La reflexión puede ser vista como algo peligroso, ya que no hay forma de saber por adelantado a dónde nos puede llevar. Siempre habrá argumentos en contra de ella. Mucha gente se siente incómoda o incluso se indigna ante las preguntas filosóficas. Algunos porque temen que sus ideas pudieran salir peor paradas de lo que desearían si empezaran a pensar sobre ellas. Otros tal vez se sientan atraídos por las llamadas «políticas de la identidad», en otras palabras, la clase de identificación con una determinada tradición o identidad de grupo, nacional o étnica, que les induce a cerrar la puerta ante cualquier extraño que venga a cuestionarla. Cualquier crítica será eliminada de un plumazo: sus valores son «inconmensurables» con los valores de los demás. Tan sólo aquellos que pertenecen a su reducido círculo pueden comprenderlos. La gente se siente cómoda cuando se retira a los senderos trillados de la tradición y no se preocupa demasiado por su estructura, sus orígenes o incluso por las críticas que puedan merecer. La reflexión abre una ancha avenida hacia la crítica, y los senderos de la tradición acostumbran a alejarse de ella. En este sentido, las ideologías se convierten en círculos cerrados, siempre a punto para responder con indignación ante la mente inquisidora.
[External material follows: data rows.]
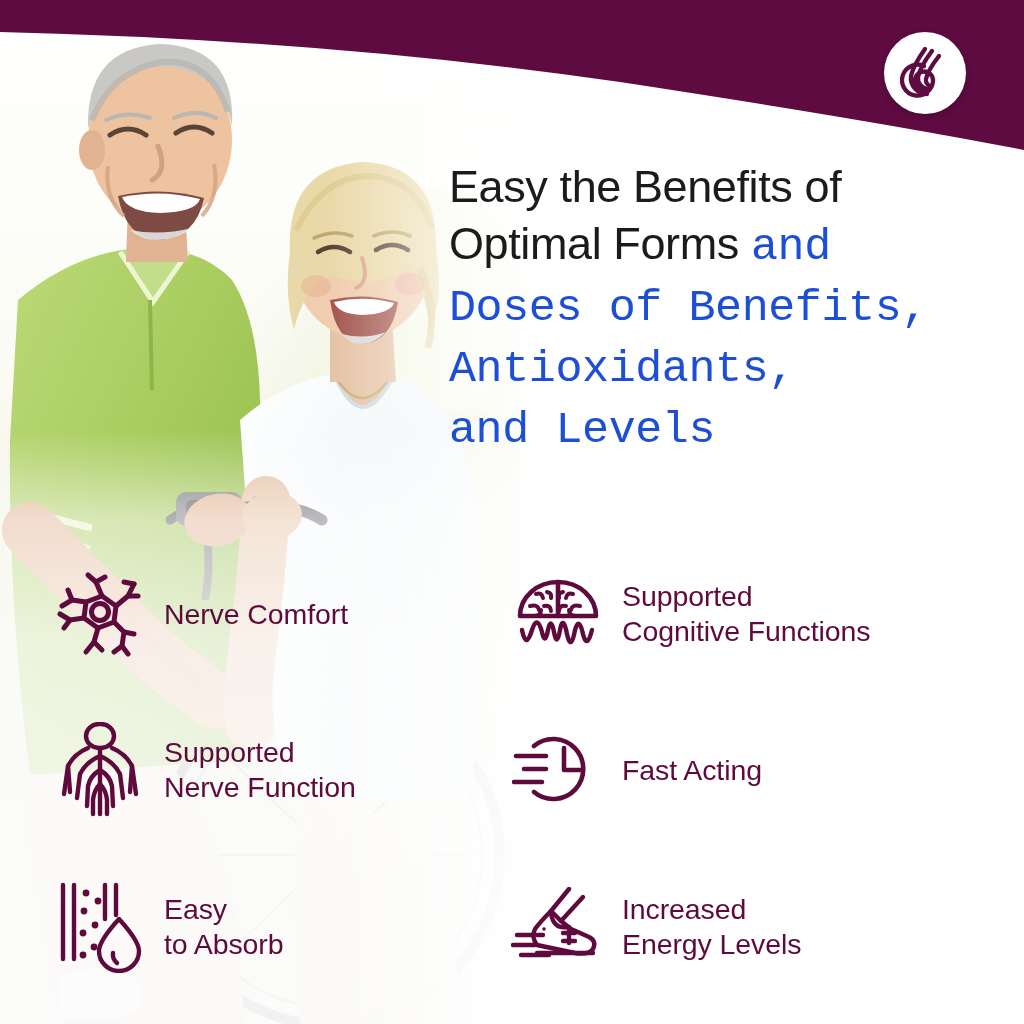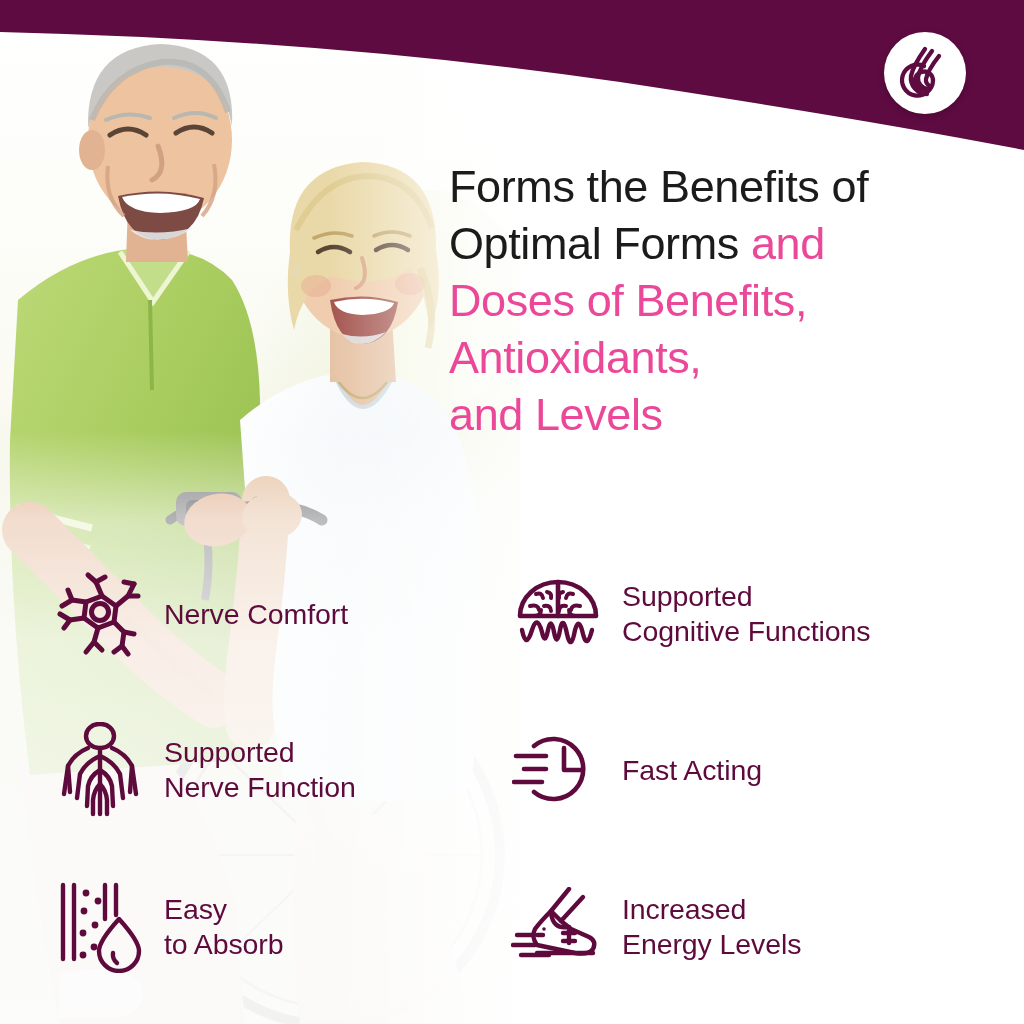--- a/index.html
+++ b/index.html
@@ -297,7 +297,7 @@
   </div>
 
   <div class="headline">
-    <span class="hl-dark">Forms the Benefits of</span><br>
+    <span class="hl-dark">Easy the Benefits of</span><br>
     <span class="hl-dark">Optimal Forms </span><span class="hl-accent">and</span><br>
     <span class="hl-accent">Doses of Benefits,</span><br>
     <span class="hl-accent">Antioxidants,</span><br>

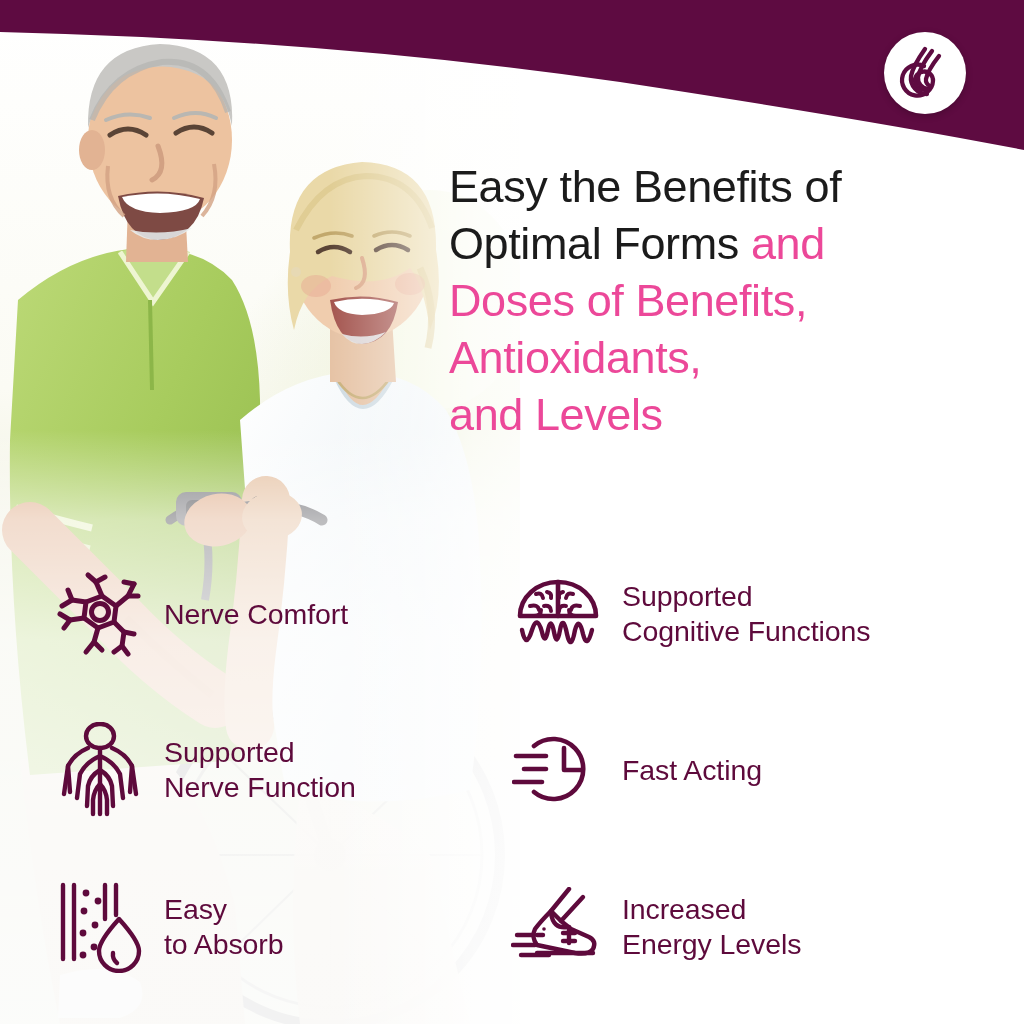--- a/index.html
+++ b/index.html
@@ -82,7 +82,7 @@
     letter-spacing:-0.4px;
   }
   .hl-dark   { color:#1b1b1b; }
-  .hl-accent { color:#ec4899; }
+  .hl-accent { color:#1d4ed8;font-family:Liberation Mono, monospace; }
 
   
   .benefits {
La tradición filosófica de los últimos dos milenios ha sido enemiga de esta amable complacencia. Ha insistido en que no vale la pena vivir la vida si uno no la somete a examen. Ha insistido en el poder de la reflexión racional para eliminar los elementos negativos de nuestras prácticas, y reemplazarlos por otros más positivos. Ha identificado la autorreflexión crítica con la libertad, de acuerdo con la idea de que sólo desde una adecuada comprensión de nosotros mismos podemos controlar la dirección en la que queremos ir. Sólo cuando contemplamos con prudencia nuestra propia situación, y la contemplamos como un todo, podemos comenzar a pensar en cambiarla. Marx dijo que los filósofos anteriores se habían esforzado por comprender el mundo, cuando en realidad se trataba de transformarlo —uno de los comentarios más célebres y absurdos de todos los tiempos y del todo desmentido por su propia práctica intelectual—. Hubiera sido mejor añadir que si uno no comprende el mundo, poco sabrá cómo cambiarlo, por lo menos hacia mejor. […]
La leyenda completa de los grabados de Goya es «La imaginación, abandonada por la razón, produce monstruos imposibles: unida a ella, es la madre de las artes y la fuente de sus maravillas». Así es como deberíamos pensar.